Team Hare 🐇 & Team Tortoise 🐢
Time1 hour + 3 hours + 4 hours
Cost £427.02 (hire car for 8 days) + £50.56 (diesel) = £477.58
Carbon125 kgCO2e
Comfort10/10 (what a team)

Verdict: This was a really comfortable way to travel for four people together. The Turkish roads were consistently good (with the obvious exception of the dirt road on which our villa near Çıralı was located, but we knew about this in advance). The same couldn’t always be said about the drivers on the Turkish roads, but isn’t that just the same anywhere?

A minor roadblock on the way to the airport…

Journey 5: Turkish Riviera to Cappadocia (📌633km)

🐇 Team Hare flew from Antalya to Kayseri via Istanbul on Pegasus Airlines, then hired a car to drive the remaining 75km to Göreme

🐢 Team Tortoise spent a bonus day exploring the old town of Antalya (ok, ok, we spent about four hours exploring and then the subsequent four hours sitting on a terrace, drinking beer, writing blog posts and watching the sunset). We then caught an overnight bus from Antalya to Göreme, arriving at 7.30am the following morning

Team Hare 🐇Team Tortoise 🐢
TimeApprox. 3 hours in the air (but 11 hours door to door)9.5 hours
Cost£230£32.71
Carbon368 kgCO2e30 kgCO2e
Comfort6/105/10
Comments“The famous cheese and sundried rolls were nicely delivered to us in packaging with our names on. We had one on each sector! Living the dream. I only ate one and I was still digesting it a couple of days later. Our baggage was tagged all the way through and the stopover airport was quite pleasant.”“An easy journey and about as comfortable as we could have hoped on an overnight bus. If only they didn’t keep turning the lights on at rest stops! Thankfully Oli’s invention of the Sensory Deprivator 3000 (eyemask + hood + noise cancelling headphones) tends to be pretty effective. The afternoon spent drinking beer might have helped, too.”

Verdict: Surely Team Tortoise 🐢 won this leg hands (hooves?) down!

Overall verdict

Would I do the above trips in the same way again? Absolutely not! I knew Turkish Civil Aviation was well developed but made an assumption that the road network was in poor condition. Wrong. The intercity road network is excellent and in very good condition. It would have been quicker, cheaper and more enjoyable to travel together and keep the same car for the entire trip. I don’t know why we did it the way we did. My excuse is that we only had a couple of days to make the hire car bookings and airline reservations. In the past I’ve always driven between points of less than around 500 miles. You see so much more.

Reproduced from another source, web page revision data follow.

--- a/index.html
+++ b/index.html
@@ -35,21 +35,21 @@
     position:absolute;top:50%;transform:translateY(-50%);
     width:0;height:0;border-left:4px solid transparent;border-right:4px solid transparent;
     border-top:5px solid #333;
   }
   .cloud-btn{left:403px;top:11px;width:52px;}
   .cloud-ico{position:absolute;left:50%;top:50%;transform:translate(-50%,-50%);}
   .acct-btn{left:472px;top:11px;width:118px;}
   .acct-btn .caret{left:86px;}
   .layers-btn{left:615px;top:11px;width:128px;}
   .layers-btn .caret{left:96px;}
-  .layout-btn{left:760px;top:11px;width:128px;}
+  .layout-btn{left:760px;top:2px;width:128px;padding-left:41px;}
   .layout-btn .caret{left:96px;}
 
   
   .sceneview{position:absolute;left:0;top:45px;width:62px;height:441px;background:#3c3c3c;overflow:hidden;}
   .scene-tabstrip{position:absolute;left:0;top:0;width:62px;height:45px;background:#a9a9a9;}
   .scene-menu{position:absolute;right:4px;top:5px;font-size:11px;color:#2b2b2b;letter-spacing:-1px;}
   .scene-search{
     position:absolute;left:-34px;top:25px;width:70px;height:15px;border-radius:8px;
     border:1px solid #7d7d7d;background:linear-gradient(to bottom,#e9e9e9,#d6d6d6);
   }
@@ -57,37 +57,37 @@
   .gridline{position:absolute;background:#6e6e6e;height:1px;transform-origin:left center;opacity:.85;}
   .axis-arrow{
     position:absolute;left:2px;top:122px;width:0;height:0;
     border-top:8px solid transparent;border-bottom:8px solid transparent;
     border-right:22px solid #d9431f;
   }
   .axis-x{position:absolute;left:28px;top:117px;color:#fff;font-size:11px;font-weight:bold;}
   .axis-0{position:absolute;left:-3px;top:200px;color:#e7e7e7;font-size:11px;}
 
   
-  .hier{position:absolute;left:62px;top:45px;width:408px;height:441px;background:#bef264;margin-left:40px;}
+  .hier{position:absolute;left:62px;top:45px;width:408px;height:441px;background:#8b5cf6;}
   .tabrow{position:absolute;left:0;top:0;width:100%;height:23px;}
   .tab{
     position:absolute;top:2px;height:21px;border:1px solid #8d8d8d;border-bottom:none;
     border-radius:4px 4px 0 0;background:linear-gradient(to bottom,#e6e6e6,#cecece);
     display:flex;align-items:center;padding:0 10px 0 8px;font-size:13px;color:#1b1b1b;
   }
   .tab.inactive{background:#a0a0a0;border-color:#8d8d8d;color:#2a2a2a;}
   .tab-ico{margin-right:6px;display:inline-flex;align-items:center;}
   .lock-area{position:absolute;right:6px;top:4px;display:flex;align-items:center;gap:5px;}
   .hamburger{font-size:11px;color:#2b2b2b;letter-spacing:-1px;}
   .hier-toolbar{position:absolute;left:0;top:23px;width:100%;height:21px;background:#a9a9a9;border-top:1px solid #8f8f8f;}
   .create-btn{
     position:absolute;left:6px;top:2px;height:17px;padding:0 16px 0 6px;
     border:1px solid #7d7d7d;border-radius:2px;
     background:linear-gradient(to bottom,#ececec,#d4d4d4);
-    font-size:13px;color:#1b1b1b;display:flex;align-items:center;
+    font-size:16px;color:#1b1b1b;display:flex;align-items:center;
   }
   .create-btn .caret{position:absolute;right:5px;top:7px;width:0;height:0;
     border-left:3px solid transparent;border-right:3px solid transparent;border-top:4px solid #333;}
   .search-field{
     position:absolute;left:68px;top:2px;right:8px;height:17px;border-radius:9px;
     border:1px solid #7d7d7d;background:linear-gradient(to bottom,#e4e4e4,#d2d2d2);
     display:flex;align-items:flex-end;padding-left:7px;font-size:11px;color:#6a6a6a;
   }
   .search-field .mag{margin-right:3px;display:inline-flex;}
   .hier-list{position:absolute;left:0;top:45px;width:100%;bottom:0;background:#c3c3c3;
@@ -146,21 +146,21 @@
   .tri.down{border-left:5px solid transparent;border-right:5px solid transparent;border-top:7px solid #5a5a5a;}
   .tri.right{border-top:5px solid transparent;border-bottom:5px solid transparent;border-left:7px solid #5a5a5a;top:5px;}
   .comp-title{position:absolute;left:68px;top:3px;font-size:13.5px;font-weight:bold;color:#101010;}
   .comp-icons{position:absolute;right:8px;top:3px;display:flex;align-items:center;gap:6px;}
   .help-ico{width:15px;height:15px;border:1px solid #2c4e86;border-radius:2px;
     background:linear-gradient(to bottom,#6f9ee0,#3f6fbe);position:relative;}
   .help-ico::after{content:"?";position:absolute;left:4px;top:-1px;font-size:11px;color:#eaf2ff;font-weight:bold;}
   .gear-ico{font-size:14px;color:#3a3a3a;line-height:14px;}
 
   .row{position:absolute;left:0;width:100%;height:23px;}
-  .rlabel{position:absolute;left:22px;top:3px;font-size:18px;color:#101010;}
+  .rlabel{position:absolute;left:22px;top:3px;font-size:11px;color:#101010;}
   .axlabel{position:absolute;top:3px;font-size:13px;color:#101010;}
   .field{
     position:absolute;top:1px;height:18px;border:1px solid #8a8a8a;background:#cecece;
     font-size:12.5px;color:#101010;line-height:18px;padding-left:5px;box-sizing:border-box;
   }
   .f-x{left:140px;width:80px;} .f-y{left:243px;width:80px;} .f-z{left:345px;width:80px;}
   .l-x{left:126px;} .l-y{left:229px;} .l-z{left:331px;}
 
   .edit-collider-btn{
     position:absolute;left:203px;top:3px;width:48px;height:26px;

Call Mick, representing Team Hare 🐇

On reflection, with four of us travelling, a car share would have been the best option, saving approximately 69% of emissions (largely through avoiding the three domestic flights). We also learnt a 17-hour lesson that there’s a good reason why trains are so much cheaper than buses in Turkey. In future, we’ll consider travelling by car as a viable alternative when there’s a group of us – we’d been avoiding it outright until now.